Sedekah Saat Susah
Ada yang hanya sedikit dalam bersedekah, namun pahalanya
berlipat. Bahkan ada yang pahalanya berlipat ketika susah namun masih
bersedekah. Ada yang bersedekah dengan 1 dirham lalu bisa mengalahkan sedekah
dengan 100 ribu dirham.
Sedekah Saat Susah
Dari Abu Hurairah dan ‘Abdullah bin Hubsyi Al Khots’ami,
bahwa Nabi shallallahu ‘alaihi wa sallam pernah ditanya sedekah mana yang
paling afdhol. Jawab beliau,
جَهْدُ
الْمُقِلِّ
“Sedekah
dari orang yang serba kekurangan.” (HR. An Nasai no. 2526. Syaikh Al Albani
mengatakan bahwa hadits ini shahih)
Hadits di
atas ada beberapa tafsiran. Ada ulama yang mengatakan maksudnya adalah
keutamaan sedekah saat susah. Ada yang mengatakan bahwa sedekah tersebut
dilakukan dalam keadaan hati yang senantiasa “ghina” yaitu penuh kecukupan.
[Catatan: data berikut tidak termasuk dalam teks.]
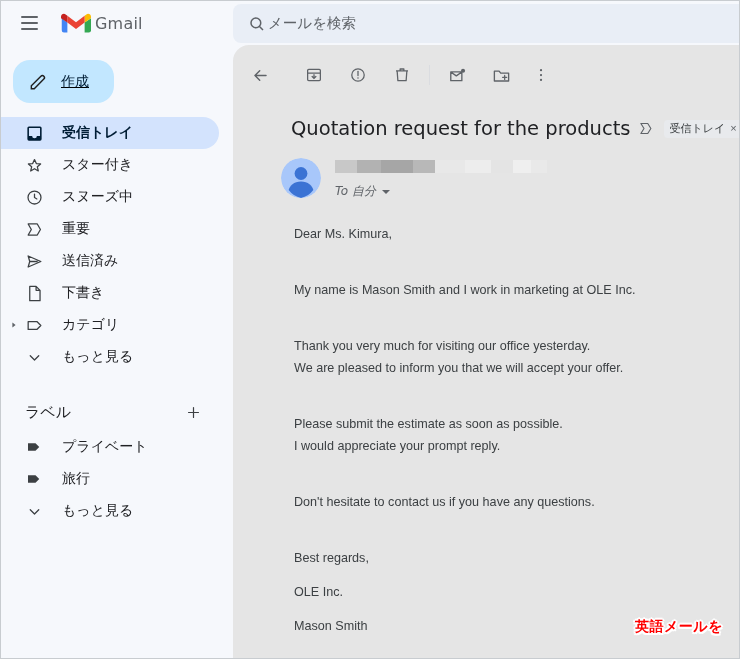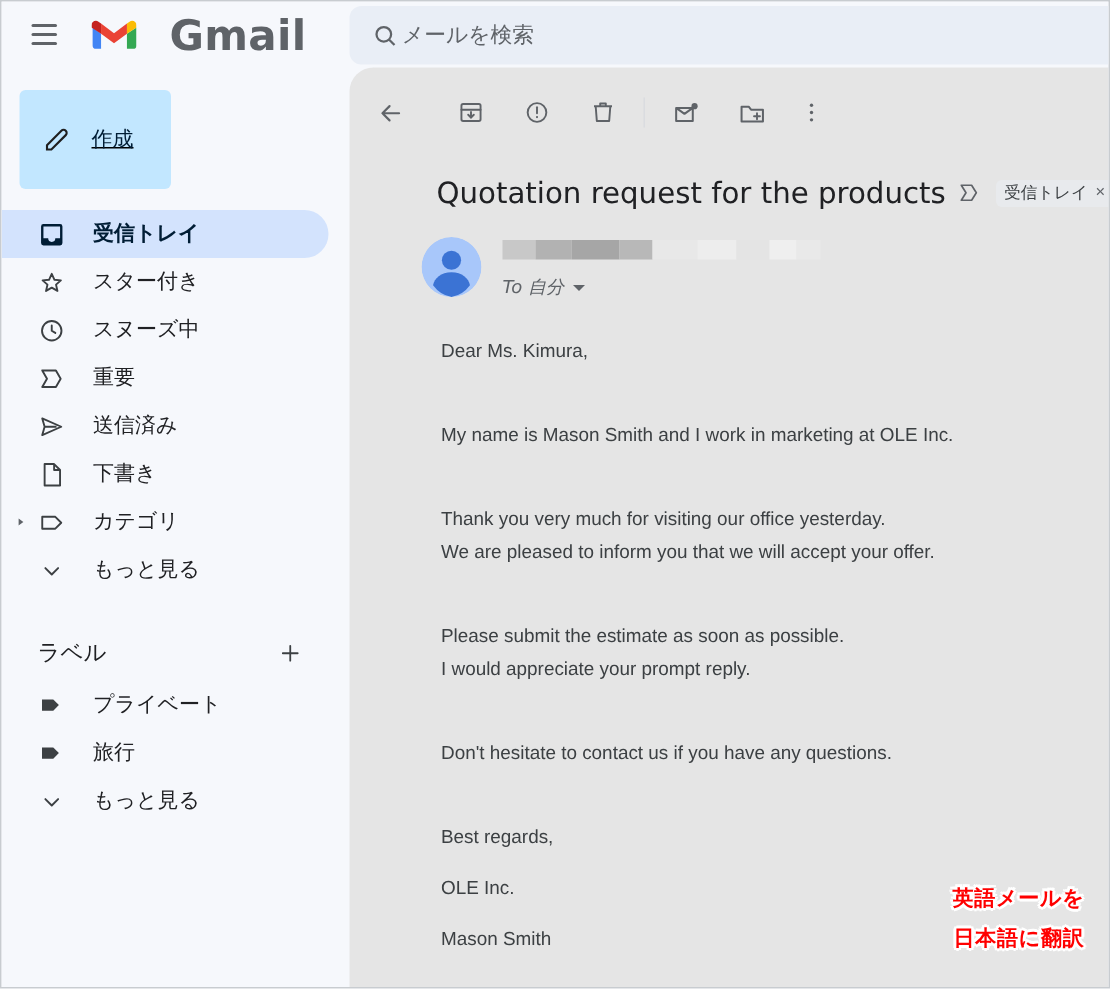--- a/index.html
+++ b/index.html
@@ -32,8 +32,8 @@
   .gmail-logo{display:flex;align-items:center;margin-left:12px;cursor:pointer;}
   .gmail-mark{width:30px;height:23px;}
   .gmail-word{
-    font-size:28px;color:#5f6368;margin-left:22px;letter-spacing:.2px;
-    font-family:"DejaVu Sans","Liberation Sans",sans-serif;font-weight:700;
+    font-size:16px;color:#5f6368;margin-left:4px;letter-spacing:.2px;
+    font-family:"DejaVu Sans","Liberation Sans",sans-serif;font-weight:400;
   }
   .searchwrap{
     position:absolute;left:232px;top:3px;width:506px;height:39px;

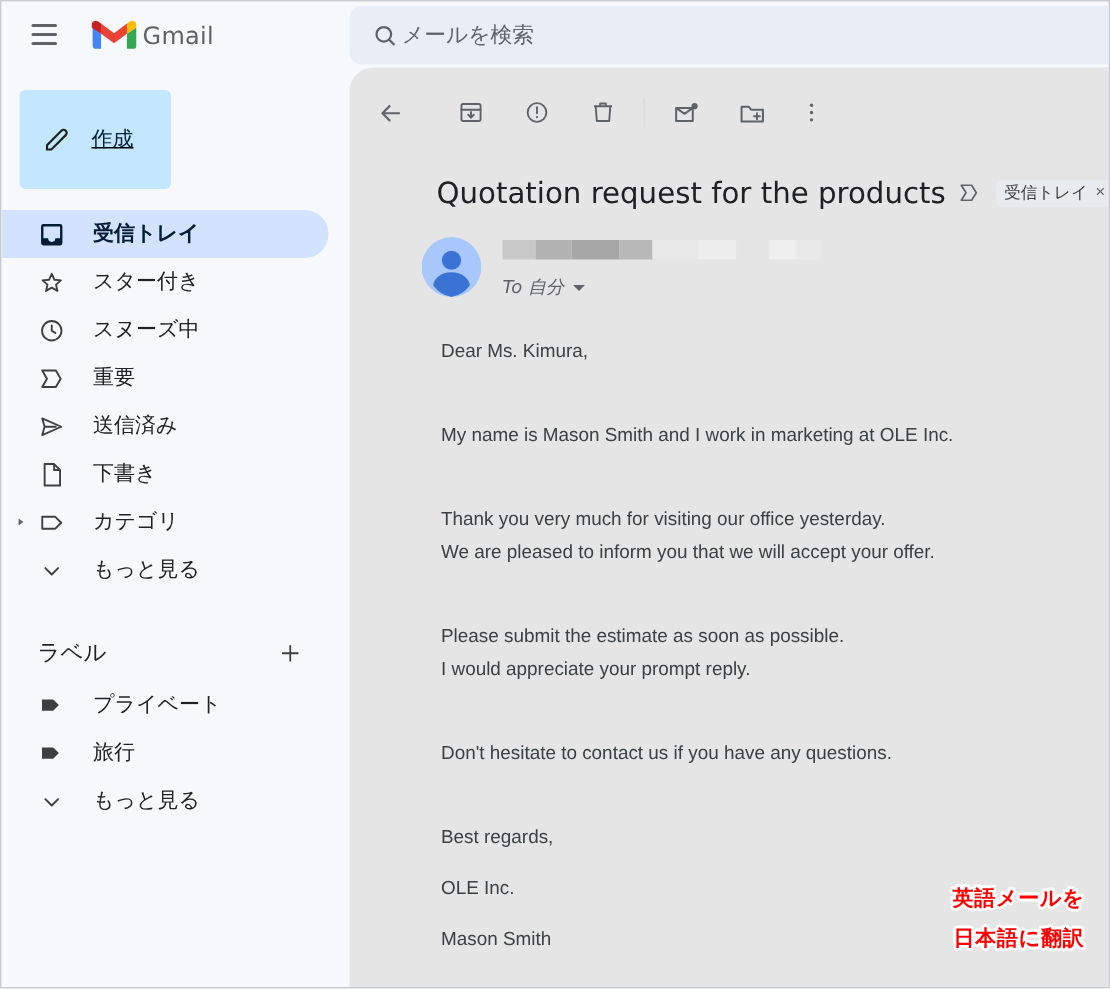--- a/index.html
+++ b/index.html
@@ -52,8 +52,8 @@
     background:#f6f8fc;overflow:hidden;
   }
   .compose{
-    margin:15px 0 0 12px;width:101px;height:66px;
-    background:#c2e7ff;border-radius:4px;
+    margin:15px 0 0 12px;width:101px;height:43px;
+    background:#c2e7ff;border-radius:17px;
     display:flex;align-items:center;cursor:pointer;text-decoration:underline;
   }
   .compose .pen{margin-left:15px;width:20px;height:20px;flex:none;}

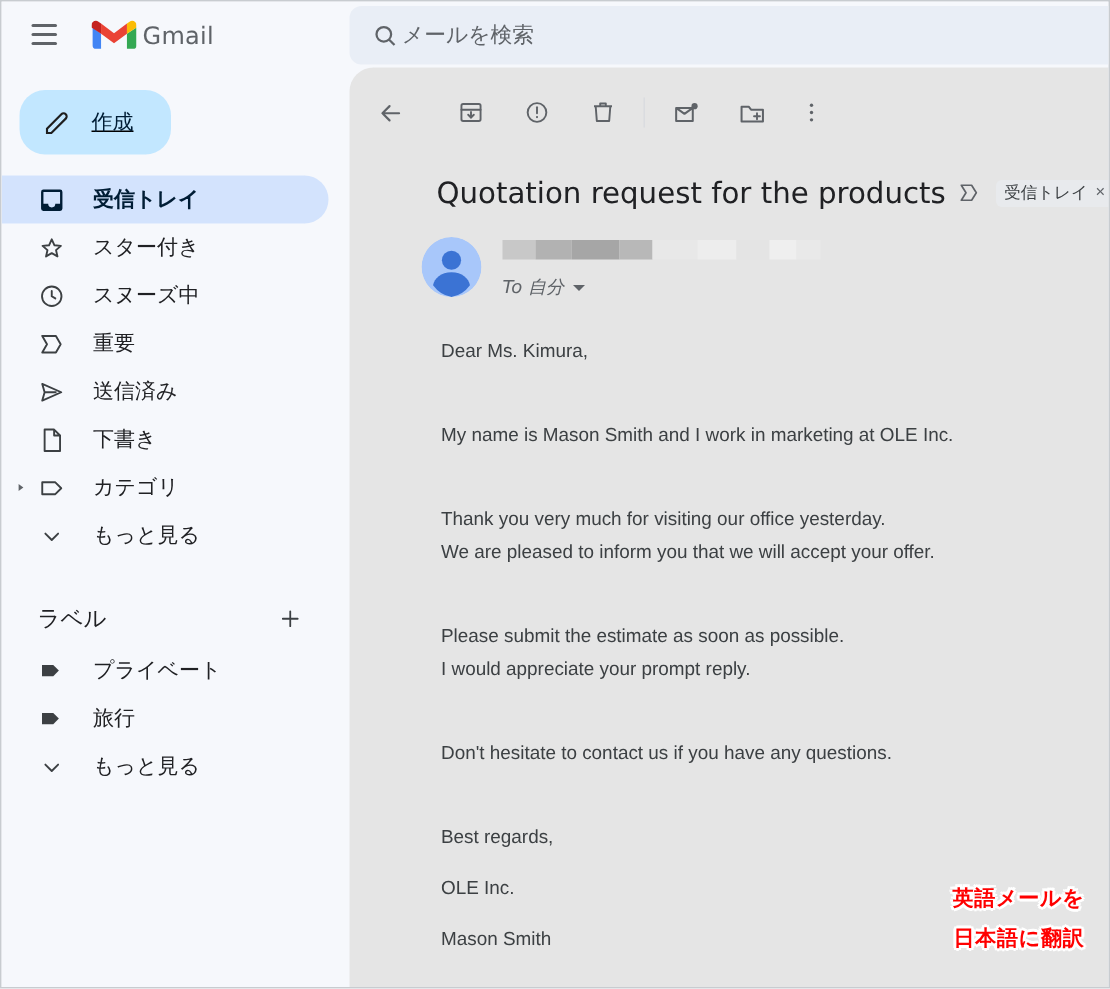--- a/index.html
+++ b/index.html
@@ -447,7 +447,6 @@
 
   <div class="annot">
     <div>英語メールを</div>
-    <div>日本語に翻訳</div>
   </div>
 
 </div>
Ada
juga yang mengatakan maksudnya adalah bersedekah dalam keadaan miskin dan sabar
dengan kelaparan. (Lihat ‘Aunul Ma’bud, 4: 227)
Dalam
hadits disebutkan,
عَنْ أَبِي هُرَيْرَةَ أَنَّ
رَسُولَ اللَّهِ صَلَّى اللَّهُ عَلَيْهِ وَسَلَّمَ قَالَ سَبَقَ دِرْهَمٌ مِائَةَ
أَلْفِ دِرْهَمٍ قَالُوا وَكَيْفَ قَالَ كَانَ لِرَجُلٍ دِرْهَمَانِ تَصَدَّقَ
بِأَحَدِهِمَا وَانْطَلَقَ رَجُلٌ إِلَى عُرْضِ مَالِهِ فَأَخَذَ مِنْهُ مِائَةَ
أَلْفِ دِرْهَمٍ فَتَصَدَّقَ بِهَا
Dari Abu
Hurairah, Nabi shallallahu ‘alaihi wa sallam bersabda, “Satu dirham dapat
mengungguli seratus ribu dirham“. Lalu ada yang bertanya, “Bagaimana itu bisa
terjadi wahai Rasulullah?” Beliau jelaskan, “Ada seorang yang memiliki dua
dirham lalu mengambil satu dirham untuk disedekahkan. Ada pula seseorang
memiliki harta yang banyak sekali, lalu ia mengambil dari kantongnya seratus
ribu dirham untuk disedekahkan.” (HR. An Nasai no. 2527 dan Imam Ahmad 2: 379.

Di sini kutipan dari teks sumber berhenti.